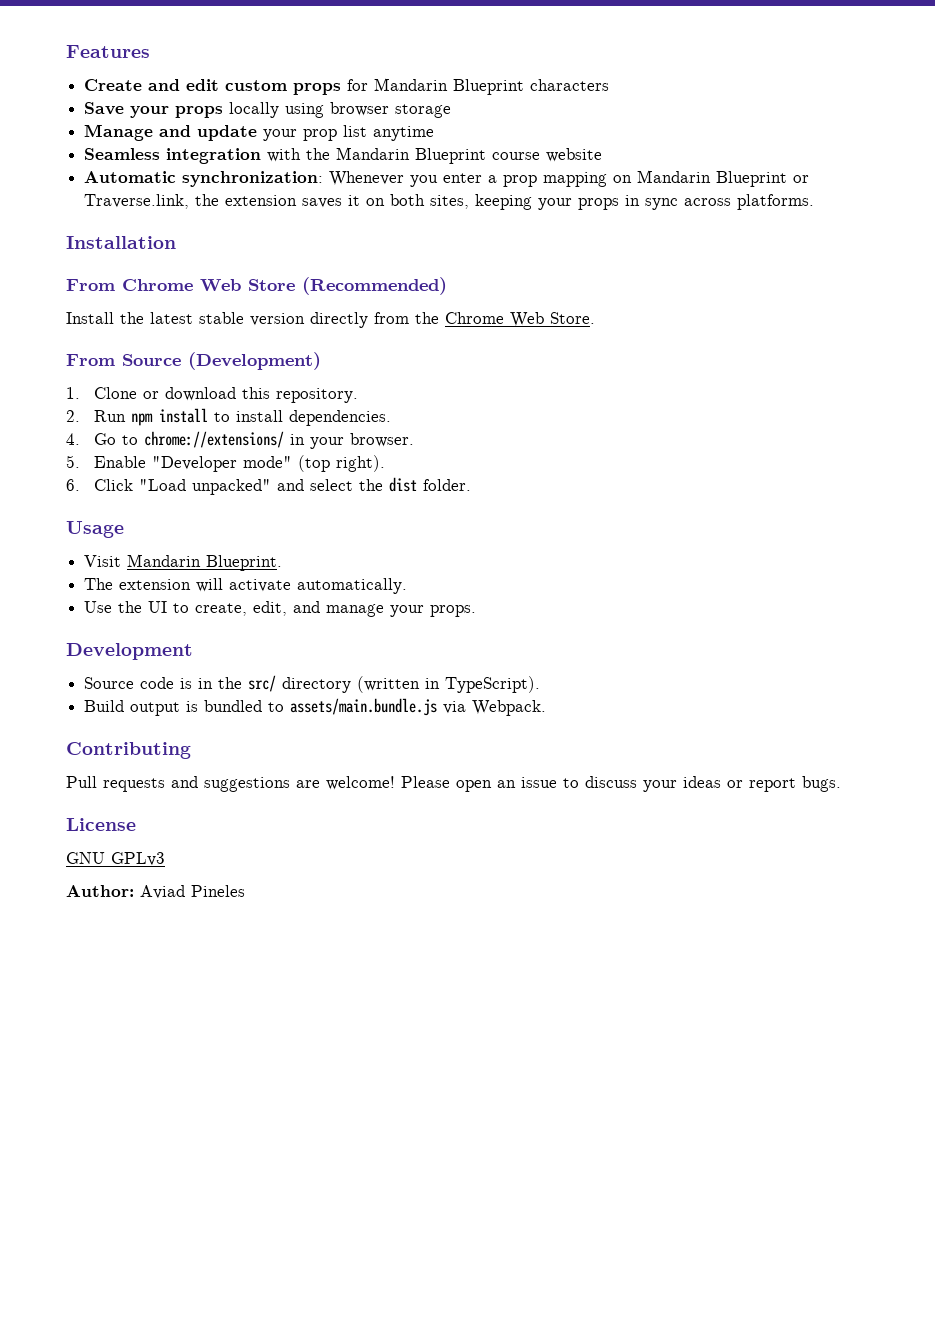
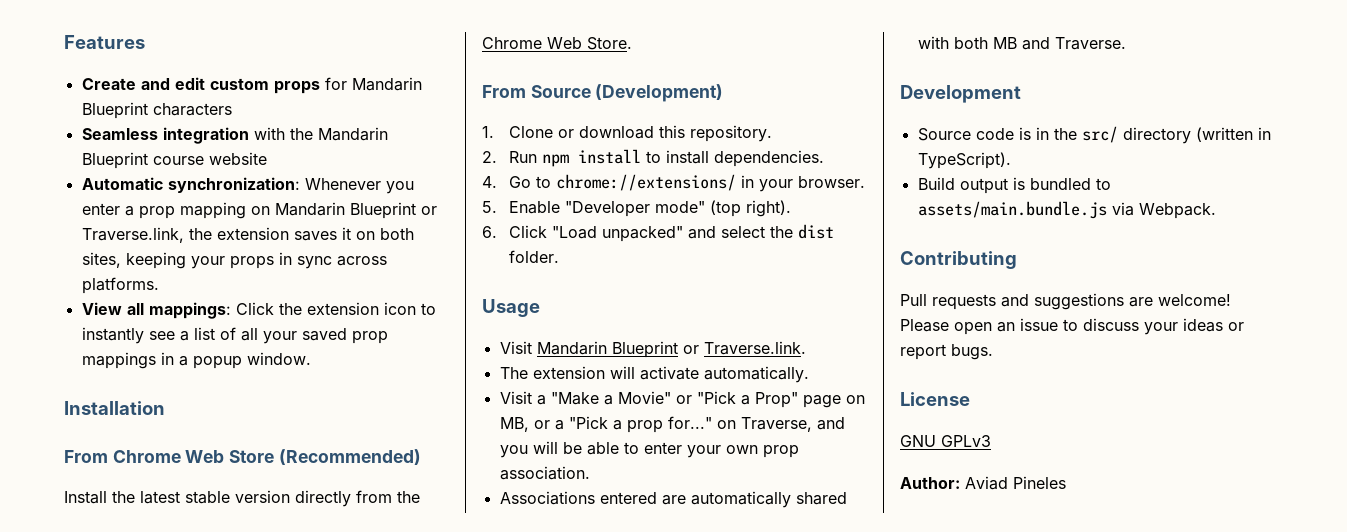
- Save your props locally using browser storage
- Manage and update your prop list anytime
+ View all mappings: Click the extension icon to instantly see a list of all your saved prop mappings in a popup window.
- Visit Mandarin Blueprint.
+ Visit Mandarin Blueprint or Traverse.link.
- Use the UI to create, edit, and manage your props.
+ Visit a "Make a Movie" or "Pick a Prop" page on MB, or a "Pick a prop for..." on Traverse, and you will be able to enter your own prop association.
+ Associations entered are automatically shared with both MB and Traverse.

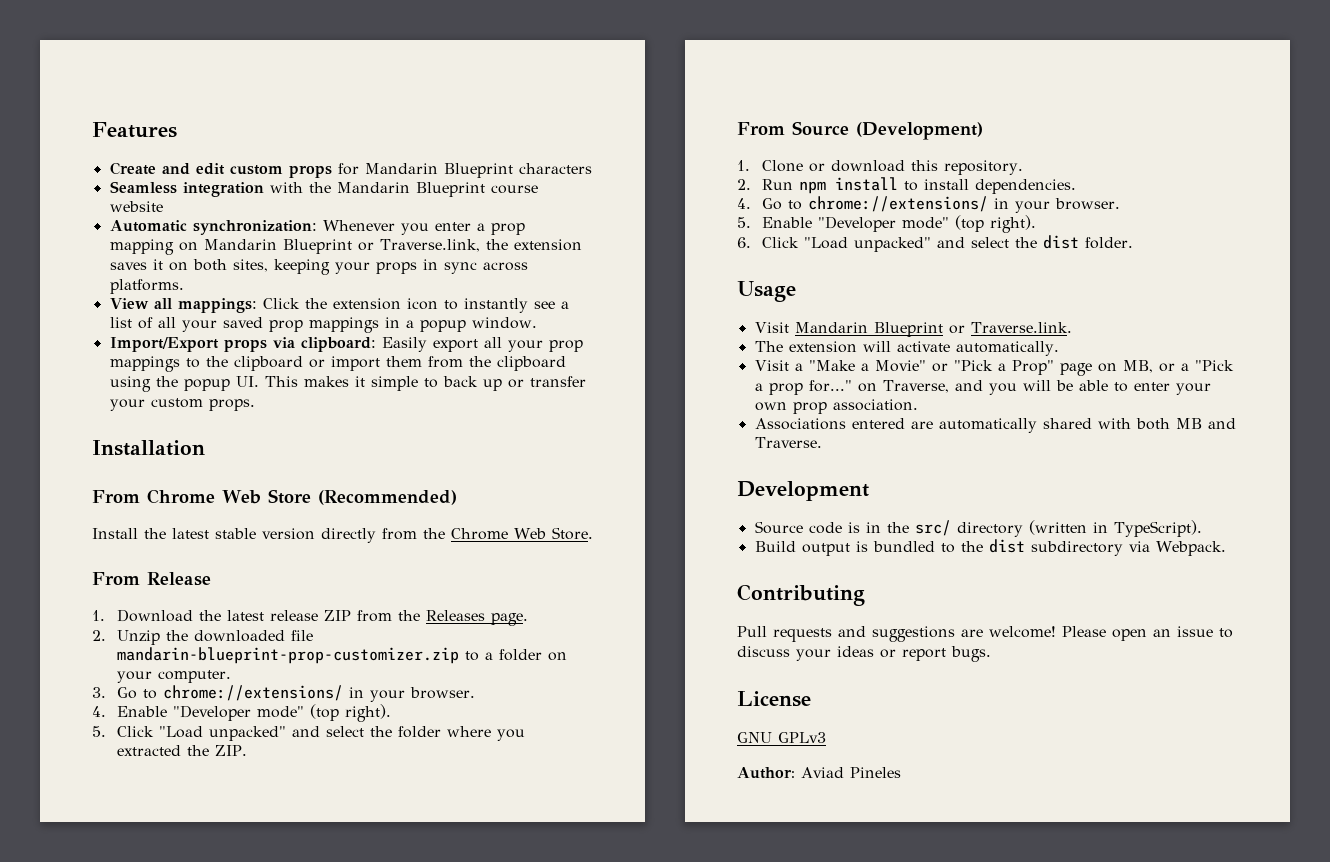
+ Import/Export props via clipboard: Easily export all your prop mappings to the clipboard or import them from the clipboard using the popup UI. This makes it simple to back up or transfer your custom props.
+ From Release
+ 1. Download the latest release ZIP from the Releases page.
+ 2. Unzip the downloaded file mandarin-blueprint-prop-customizer.zip to a folder on your computer.
+ 3. Go to chrome://extensions/ in your browser.
+ 4. Enable "Developer mode" (top right).
+ 5. Click "Load unpacked" and select the folder where you extracted the ZIP.
- Build output is bundled to assets/main.bundle.js via Webpack.
+ Build output is bundled to the dist subdirectory via Webpack.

::::::::::

## Exercise prompt
Reproduce the records, all of them, word for word; omit the pictures.

## Response
- Save your props locally using browser storage
- Manage and update your prop list anytime
+ View all mappings: Click the extension icon to instantly see a list of all your saved prop mappings in a popup window.
- Visit Mandarin Blueprint.
+ Visit Mandarin Blueprint or Traverse.link.
- Use the UI to create, edit, and manage your props.
+ Visit a "Make a Movie" or "Pick a Prop" page on MB, or a "Pick a prop for..." on Traverse, and you will be able to enter your own prop association.
+ Associations entered are automatically shared with both MB and Traverse.

+ Import/Export props via clipboard: Easily export all your prop mappings to the clipboard or import them from the clipboard using the popup UI. This makes it simple to back up or transfer your custom props.
+ From Release
+ 1. Download the latest release ZIP from the Releases page.
+ 2. Unzip the downloaded file mandarin-blueprint-prop-customizer.zip to a folder on your computer.
+ 3. Go to chrome://extensions/ in your browser.
+ 4. Enable "Developer mode" (top right).
+ 5. Click "Load unpacked" and select the folder where you extracted the ZIP.
- Build output is bundled to assets/main.bundle.js via Webpack.
+ Build output is bundled to the dist subdirectory via Webpack.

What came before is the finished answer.